▸ **DATA**
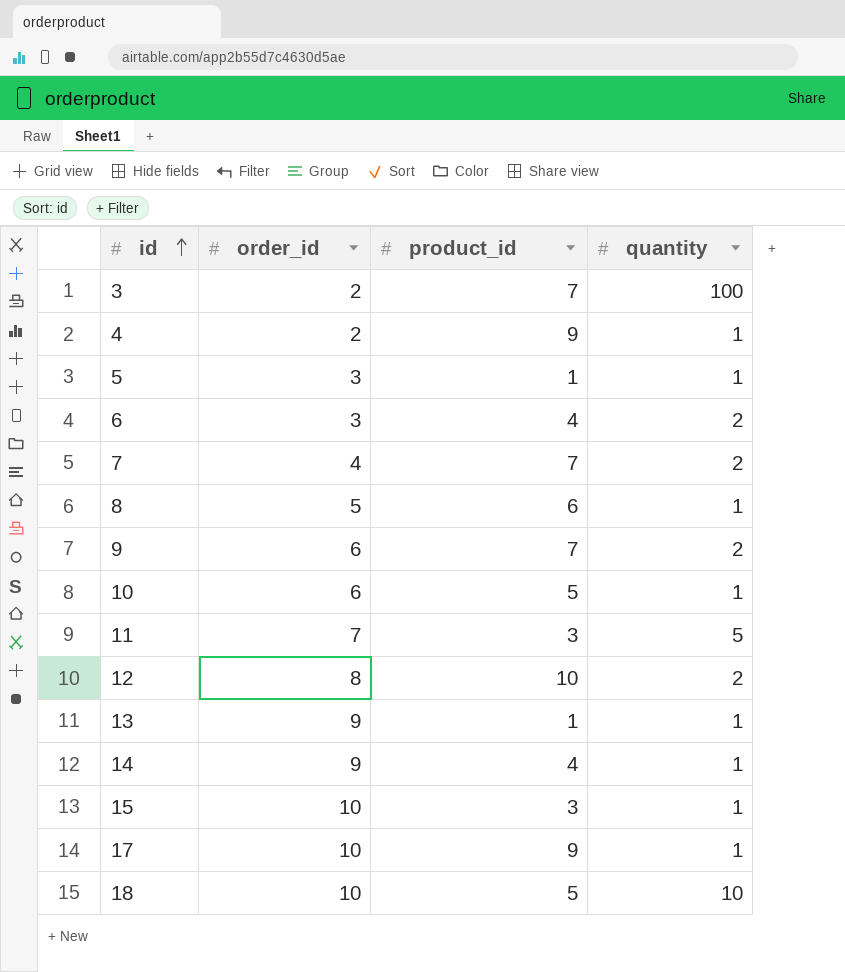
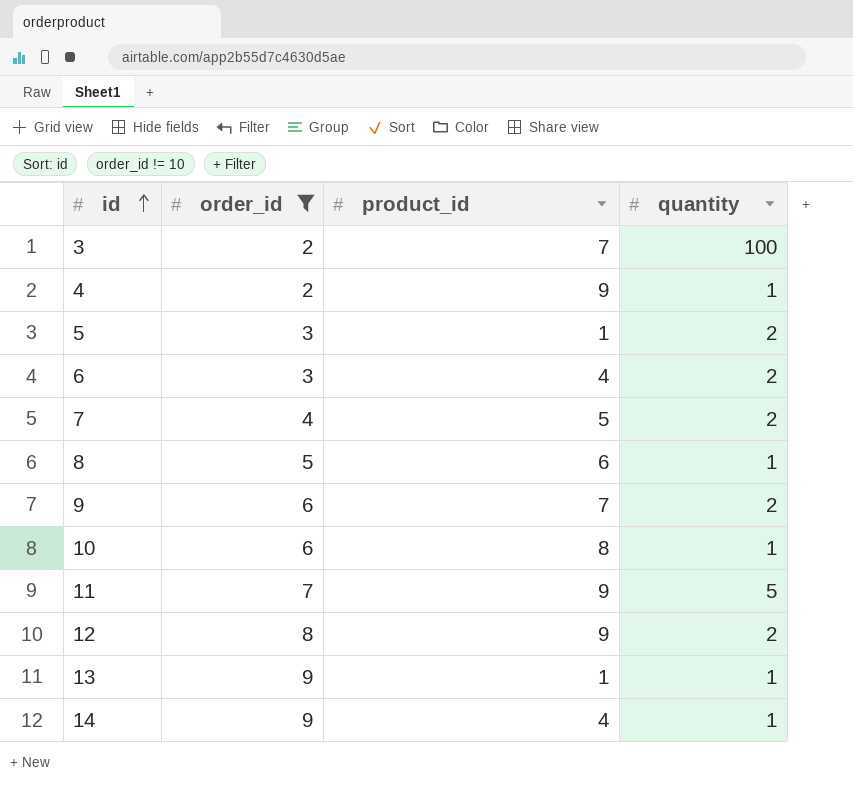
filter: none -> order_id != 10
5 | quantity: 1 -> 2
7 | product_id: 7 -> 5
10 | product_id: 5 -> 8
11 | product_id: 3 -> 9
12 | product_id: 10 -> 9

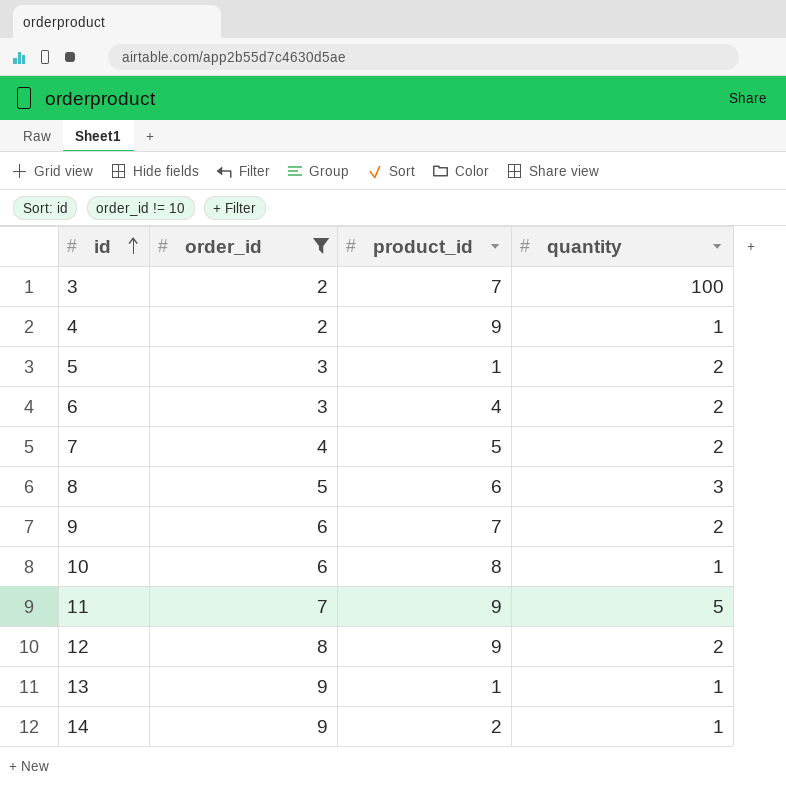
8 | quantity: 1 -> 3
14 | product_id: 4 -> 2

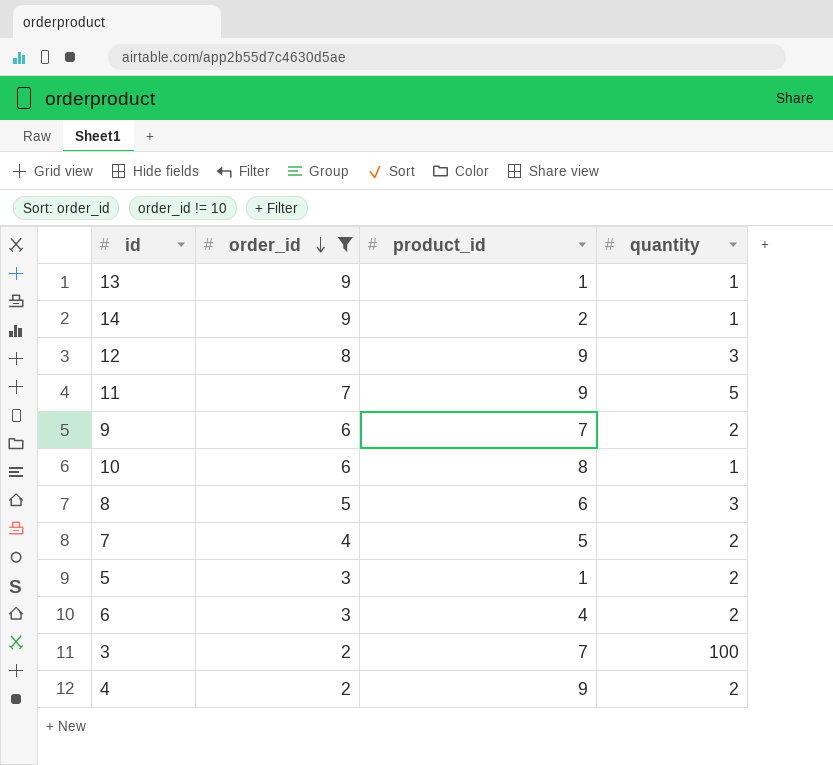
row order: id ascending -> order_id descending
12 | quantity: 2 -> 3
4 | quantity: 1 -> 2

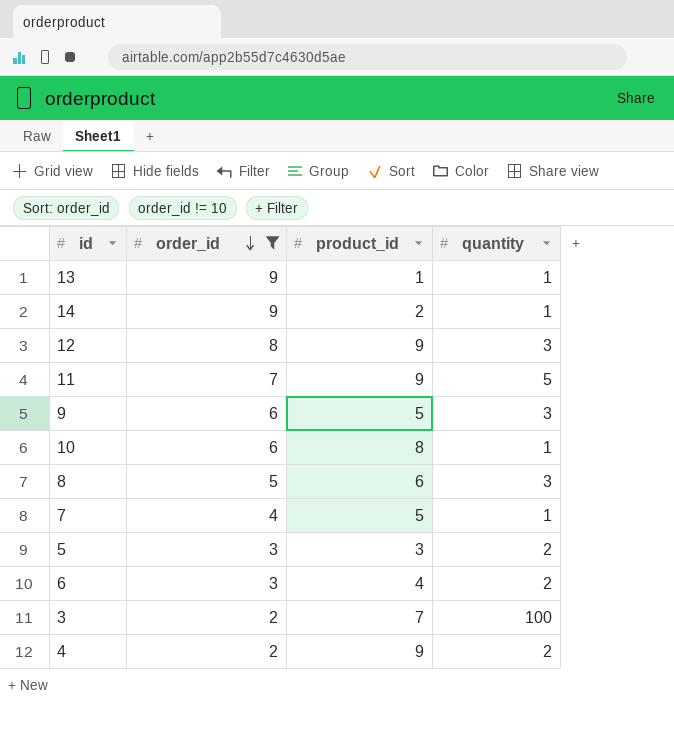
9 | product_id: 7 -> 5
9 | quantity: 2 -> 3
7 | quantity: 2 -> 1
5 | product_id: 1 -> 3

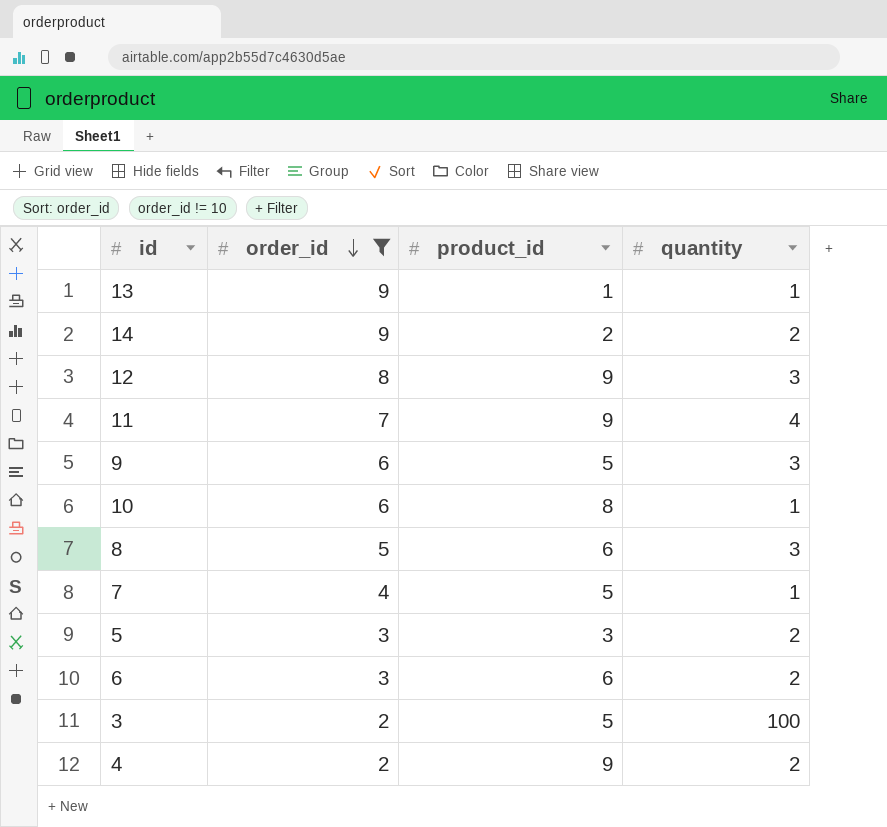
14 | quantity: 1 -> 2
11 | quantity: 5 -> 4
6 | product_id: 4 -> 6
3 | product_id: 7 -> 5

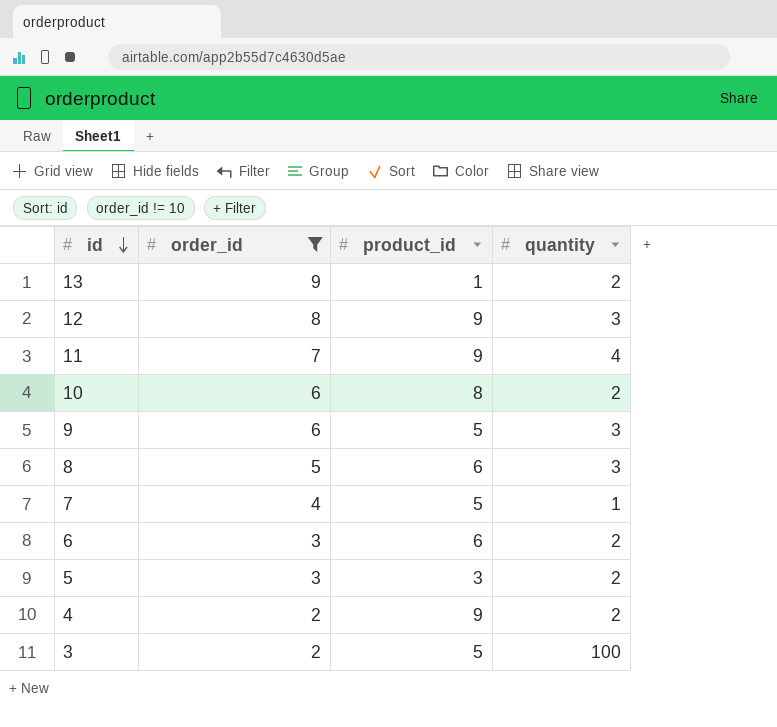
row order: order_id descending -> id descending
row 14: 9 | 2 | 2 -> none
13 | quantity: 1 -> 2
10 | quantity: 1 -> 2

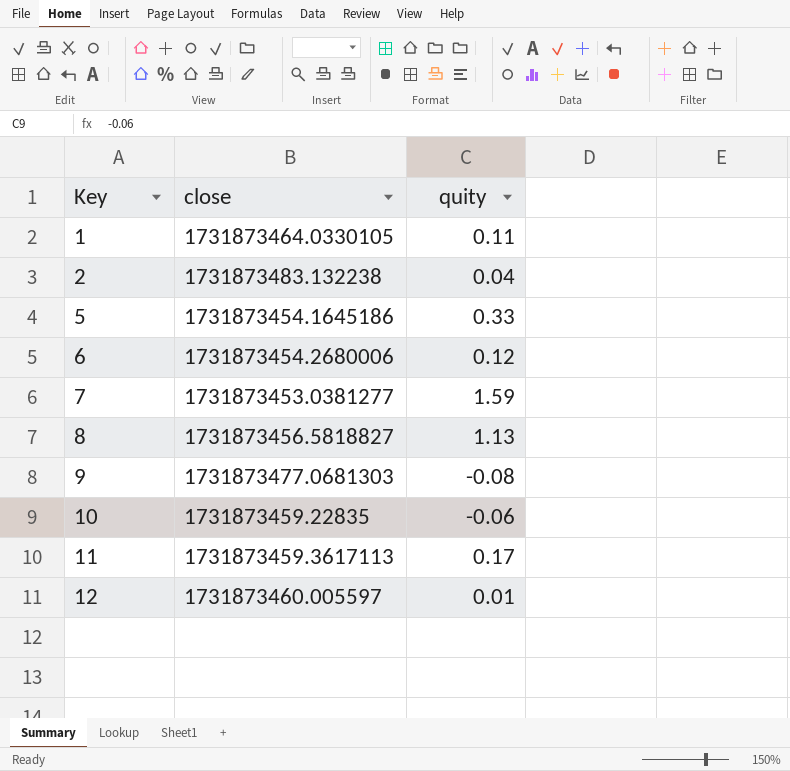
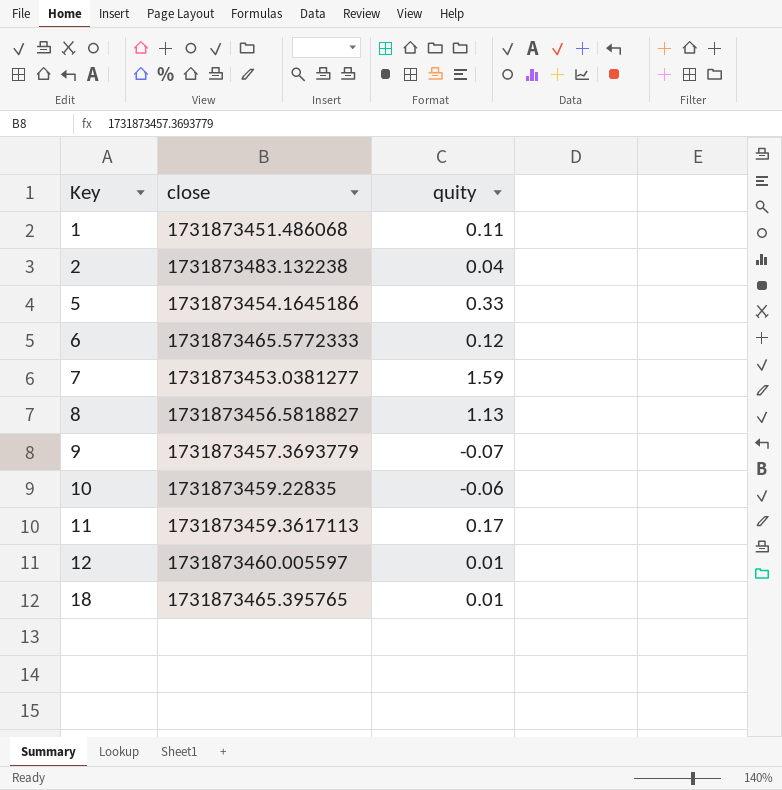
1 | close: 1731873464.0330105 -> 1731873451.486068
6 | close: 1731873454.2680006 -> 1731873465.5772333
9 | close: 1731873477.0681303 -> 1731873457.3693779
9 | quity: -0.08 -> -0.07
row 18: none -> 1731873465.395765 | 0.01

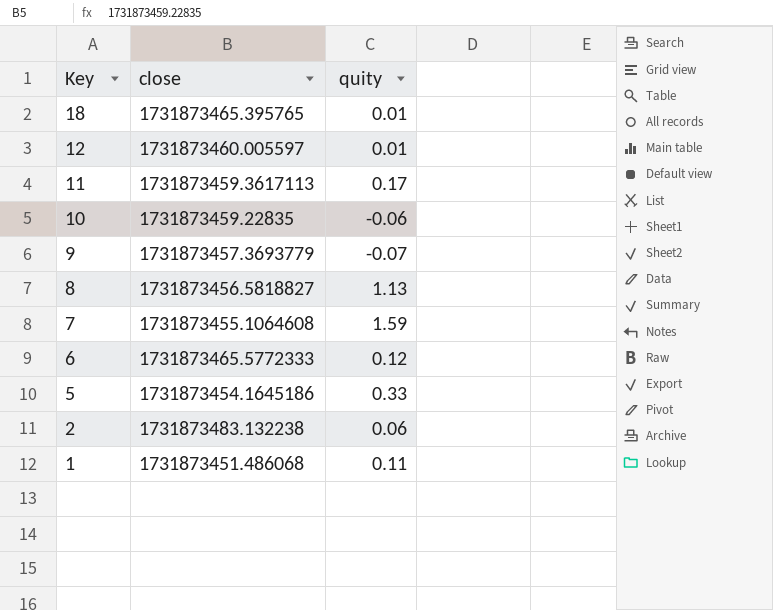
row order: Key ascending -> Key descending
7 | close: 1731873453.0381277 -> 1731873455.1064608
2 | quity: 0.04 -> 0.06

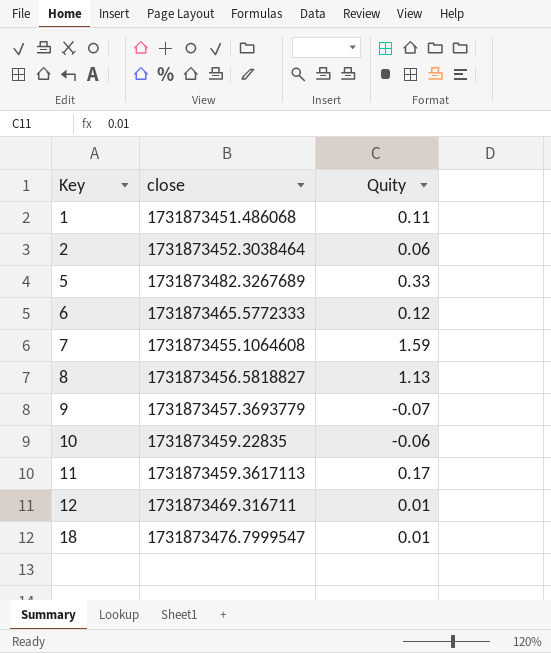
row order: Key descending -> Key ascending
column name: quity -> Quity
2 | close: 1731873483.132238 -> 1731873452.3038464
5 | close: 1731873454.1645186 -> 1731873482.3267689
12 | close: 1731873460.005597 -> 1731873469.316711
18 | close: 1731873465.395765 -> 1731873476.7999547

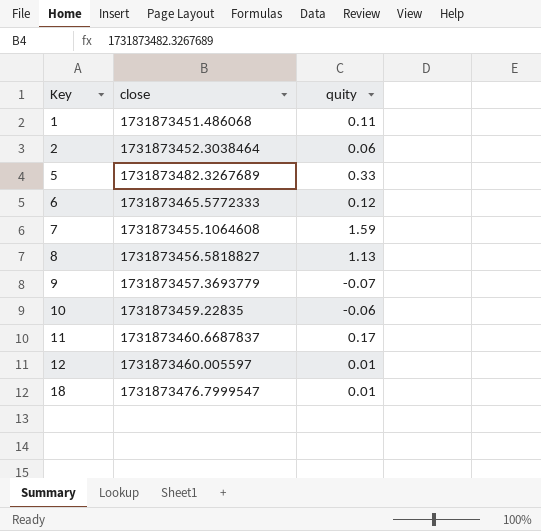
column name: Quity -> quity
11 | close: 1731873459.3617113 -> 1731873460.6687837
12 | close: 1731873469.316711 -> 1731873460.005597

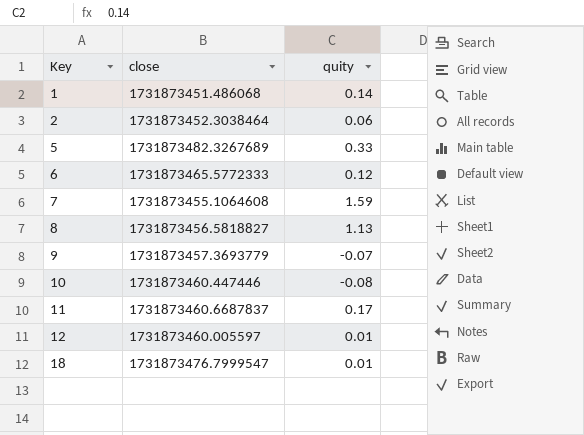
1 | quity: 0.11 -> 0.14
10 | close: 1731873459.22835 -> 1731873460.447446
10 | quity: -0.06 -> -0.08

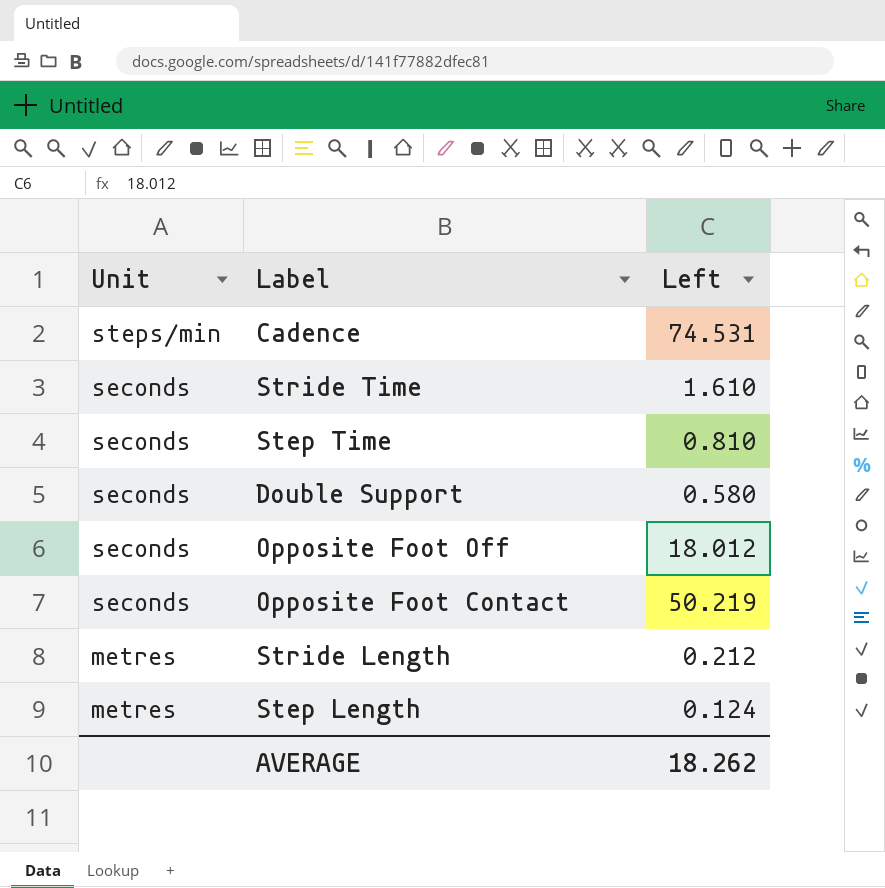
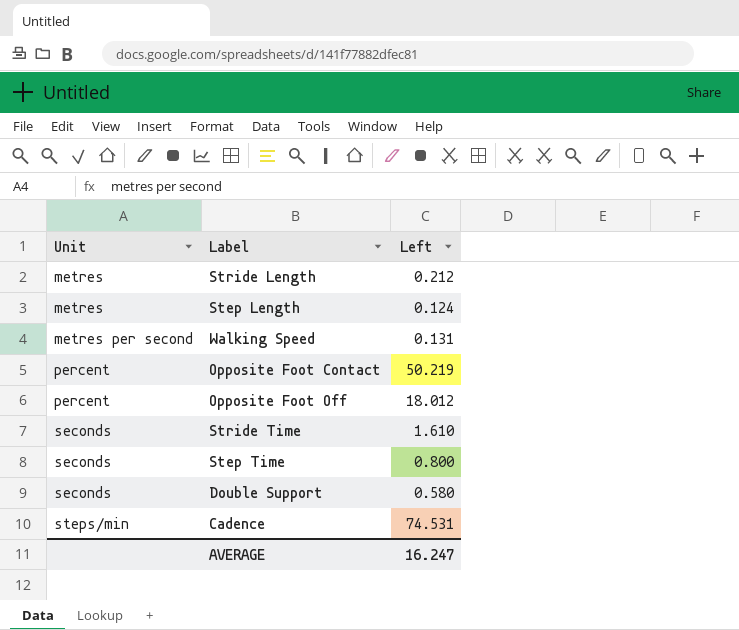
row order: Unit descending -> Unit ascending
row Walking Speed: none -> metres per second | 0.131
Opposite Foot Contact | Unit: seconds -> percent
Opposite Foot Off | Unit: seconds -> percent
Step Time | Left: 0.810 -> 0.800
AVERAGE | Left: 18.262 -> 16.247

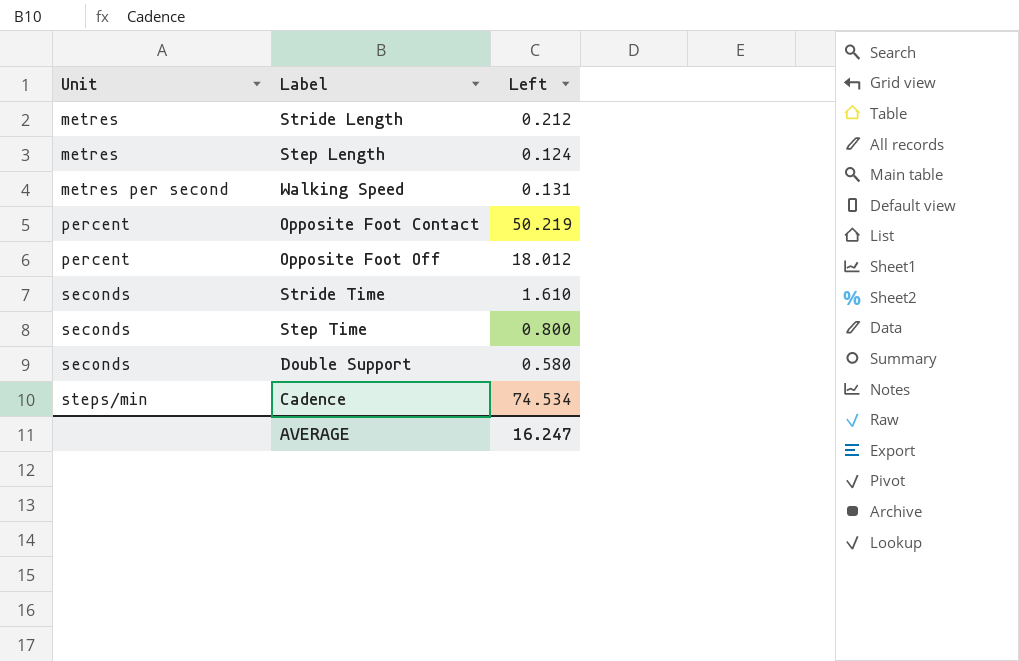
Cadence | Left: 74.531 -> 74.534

▸ **DIRECTIONS**
Restate word for word every line from the one with "10 | quantity: 1 -> 2" up to and including the one with "12 | close: 1731873460.005597" in the records above, minus the pictures.

▸ **ANSWER TO THIS TASK**
10 | quantity: 1 -> 2

1 | close: 1731873464.0330105 -> 1731873451.486068
6 | close: 1731873454.2680006 -> 1731873465.5772333
9 | close: 1731873477.0681303 -> 1731873457.3693779
9 | quity: -0.08 -> -0.07
row 18: none -> 1731873465.395765 | 0.01

row order: Key ascending -> Key descending
7 | close: 1731873453.0381277 -> 1731873455.1064608
2 | quity: 0.04 -> 0.06

row order: Key descending -> Key ascending
column name: quity -> Quity
2 | close: 1731873483.132238 -> 1731873452.3038464
5 | close: 1731873454.1645186 -> 1731873482.3267689
12 | close: 1731873460.005597 -> 1731873469.316711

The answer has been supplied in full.